Convert infinite 2D plane integer coords to 1D number

You need the Cantor pairing function, tuned up to accept integers instead of naturals. The basic function takes a pair of naturals (including zero) $x,y$ and returns a natural $\pi(x,y)=\frac 12(x+y)(x+y+1)+y$. It is invertible, so given $\pi(x,y)$ you can recover $x$ and $y$. Now just take your integers to naturals by $$f(z)=\begin {cases} 2z&z\ge 0\\-2z-1& z \lt 0\end {cases}$$ pair them and you have your result.

You can do your idea with the Ulam spiral: The cell numbered $1$ is the origin.
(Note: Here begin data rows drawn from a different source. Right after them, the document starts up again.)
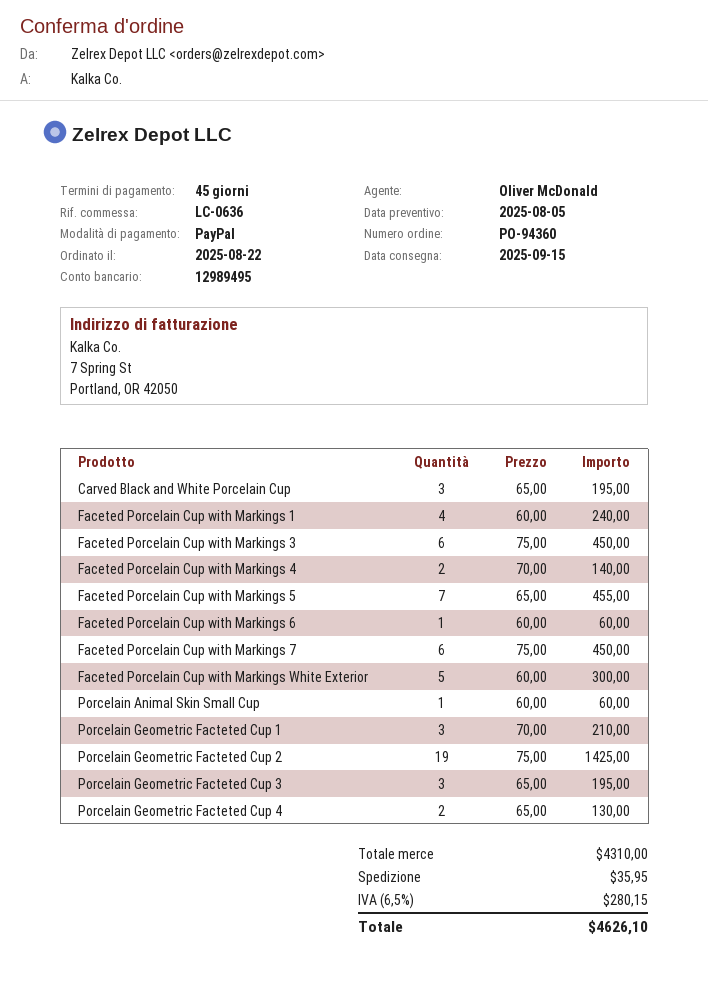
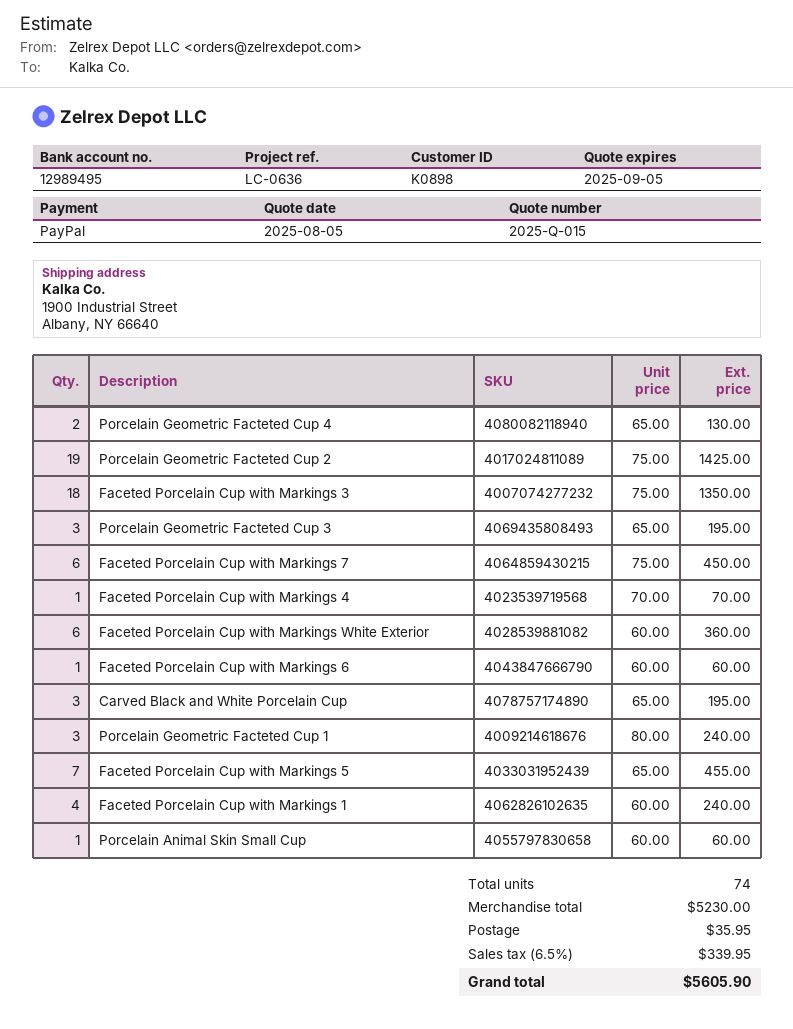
Faceted Porcelain Cup with Markings 3: 6 x 75.00 = 450.00 -> 18 x 75.00 = 1350.00
Faceted Porcelain Cup with Markings 4: 2 x 70.00 = 140.00 -> 1 x 70.00 = 70.00
Faceted Porcelain Cup with Markings White Exterior: 5 x 60.00 = 300.00 -> 6 x 60.00 = 360.00
Porcelain Geometric Facteted Cup 1: 3 x 70.00 = 210.00 -> 3 x 80.00 = 240.00
subtotal: 4310.00 -> 5230.00
tax: 6.5% = 280.15 -> 6.5% = 339.95
total: 4626.10 -> 5605.90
Note the odd squares follow the downward right diagonal and the even squares start just above $1$ and follow an upward left diagonal. If we are given a coordinate $(x,y)$ we first find the direction the side is going. If $x \gt 0, x \gt |y|$, the cell is on an upward side. The corner at the bottom is $(x,-x)$ and has number $(2x-1)^2$ The number in our cell is $y+x$ cells above, so the number is $(2x-1)^2+y+x$. You can go through the other three sides similarly. To go the other direction, given a cell number find the perfect square below it. Find the location of the square on the diagonal, then count the number of squares from there as needed.

Other answers state how to convert integers to naturals, I won't repeat this step. Let's suppose you have two naturals, e.g.:

$$ 123 $$ $$ 98765 $$

Add leading zeros to obtain equal number of digits:

$$ 00123 $$ $$ 98765 $$

And "interleave":

$$ 0908172635 $$

Reverting is trivial: you pick digits from either odd or even positions.

Notes:

• the representation depends on the base of the numeral system you use;
• you can expand the method to non-negative reals in a quite obvious way;
• similarly you can create a method that takes any fixed number of numbers and yields one number.

There are also tools from number theory. We can first map all integers to non-negative ones, which is easy, just take $$f(n)=\left\{\begin{align}&2n&n\ge0\\&-2n-1&n<0\end{align}\right.$$ as Ross pointed out. Now us take the pair $(m,n)$ to be $2^{f(m)}3^{f(n)}$. Since we can uniquely decompose positive integers into prime factors, this function is invertible, and you have your result.